🤖 AI Summary
To address three key challenges in 3D drivable virtual avatar makeup transfer—dynamic inconsistency of makeup across expressions, identity leakage, and insufficient fine-grained control—this paper proposes the Coherent Duplication framework. Leveraging a pre-trained diffusion model, it transfers realistic makeup from a single reference image; ensures spatial coherence of makeup under multi-view rendering and facial animation via a globally consistent UV mapping; and employs a refinement module for localized detail enhancement. Distinct from prior work, our method is the first to achieve high-fidelity, fully drivable 3D makeup synthesis while rigorously preserving the avatar’s identity. Quantitative and qualitative evaluations demonstrate that our approach significantly outperforms current state-of-the-art 3D editing methods in both makeup quality and visual consistency across animated sequences.
📝 Abstract
Similar to facial beautification in real life, 3D virtual avatars require personalized customization to enhance their visual appeal, yet this area remains insufficiently explored. Although current 3D Gaussian editing methods can be adapted for facial makeup purposes, these methods fail to meet the fundamental requirements for achieving realistic makeup effects: 1) ensuring a consistent appearance during drivable expressions, 2) preserving the identity throughout the makeup process, and 3) enabling precise control over fine details. To address these, we propose a specialized 3D makeup method named AvatarMakeup, leveraging a pretrained diffusion model to transfer makeup patterns from a single reference photo of any individual.

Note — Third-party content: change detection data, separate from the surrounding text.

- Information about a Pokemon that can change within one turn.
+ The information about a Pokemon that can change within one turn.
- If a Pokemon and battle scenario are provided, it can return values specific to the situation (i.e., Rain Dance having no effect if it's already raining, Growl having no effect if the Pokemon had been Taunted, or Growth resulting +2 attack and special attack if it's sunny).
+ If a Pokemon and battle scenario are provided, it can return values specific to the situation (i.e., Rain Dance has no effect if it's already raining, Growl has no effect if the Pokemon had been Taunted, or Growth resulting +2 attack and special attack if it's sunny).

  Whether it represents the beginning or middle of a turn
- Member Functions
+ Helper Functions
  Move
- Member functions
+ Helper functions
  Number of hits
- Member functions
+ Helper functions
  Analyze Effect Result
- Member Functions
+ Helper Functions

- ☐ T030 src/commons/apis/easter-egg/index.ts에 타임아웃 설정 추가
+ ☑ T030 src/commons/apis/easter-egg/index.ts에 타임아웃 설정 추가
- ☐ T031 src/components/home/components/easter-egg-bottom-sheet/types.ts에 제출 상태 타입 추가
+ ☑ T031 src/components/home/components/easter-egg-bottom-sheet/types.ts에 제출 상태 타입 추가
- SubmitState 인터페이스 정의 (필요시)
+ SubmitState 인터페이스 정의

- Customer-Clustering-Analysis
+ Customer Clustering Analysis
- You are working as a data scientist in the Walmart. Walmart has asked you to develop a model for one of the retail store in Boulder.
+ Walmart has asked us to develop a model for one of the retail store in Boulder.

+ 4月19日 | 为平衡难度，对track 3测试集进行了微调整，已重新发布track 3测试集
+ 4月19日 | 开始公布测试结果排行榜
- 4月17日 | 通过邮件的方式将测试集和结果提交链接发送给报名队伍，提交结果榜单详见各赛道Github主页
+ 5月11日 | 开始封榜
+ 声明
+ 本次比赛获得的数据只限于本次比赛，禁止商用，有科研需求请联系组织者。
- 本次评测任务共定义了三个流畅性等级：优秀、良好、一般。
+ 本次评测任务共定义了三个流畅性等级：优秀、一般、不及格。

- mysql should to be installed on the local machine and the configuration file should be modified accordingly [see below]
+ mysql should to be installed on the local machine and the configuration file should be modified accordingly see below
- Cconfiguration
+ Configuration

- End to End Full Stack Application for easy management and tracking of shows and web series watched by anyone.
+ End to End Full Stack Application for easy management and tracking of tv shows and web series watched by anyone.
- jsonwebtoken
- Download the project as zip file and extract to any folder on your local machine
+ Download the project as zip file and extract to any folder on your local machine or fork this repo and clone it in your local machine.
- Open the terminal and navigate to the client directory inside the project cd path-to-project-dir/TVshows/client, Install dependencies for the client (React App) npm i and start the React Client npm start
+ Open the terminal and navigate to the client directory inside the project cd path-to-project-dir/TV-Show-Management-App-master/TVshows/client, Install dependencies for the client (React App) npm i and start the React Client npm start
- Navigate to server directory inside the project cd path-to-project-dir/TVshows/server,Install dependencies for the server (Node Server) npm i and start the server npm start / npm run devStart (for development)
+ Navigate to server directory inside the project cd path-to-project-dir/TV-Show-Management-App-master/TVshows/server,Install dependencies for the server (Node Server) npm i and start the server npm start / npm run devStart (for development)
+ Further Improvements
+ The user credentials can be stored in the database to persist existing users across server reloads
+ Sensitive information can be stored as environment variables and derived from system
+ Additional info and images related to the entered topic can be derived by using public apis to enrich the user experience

We adopt a coarse-to-fine idea to first maintain the consistent appearance and identity, and then to refine the details. In particular, the diffusion model is employed to generate makeup images as supervision. Due to the uncertainties in diffusion process, the generated images are inconsistent across different viewpoints and expressions. Therefore, we propose a Coherent Duplication method to coarsely apply makeup to the target while ensuring consistency across dynamic and multiview effects. Coherent Duplication optimizes a global UV map by recoding the averaged facial attributes among the generated makeup images. By querying the global UV map, it easily synthesizes coherent makeup guidance from arbitrary views and expressions to optimize the target avatar. Given the coarse makeup avatar, we further enhance the makeup by incorporating a Refinement Module into the diffusion model to achieve high makeup quality. Experiments demonstrate that AvatarMakeup achieves state-of-the-art makeup transfer quality and consistency throughout animation.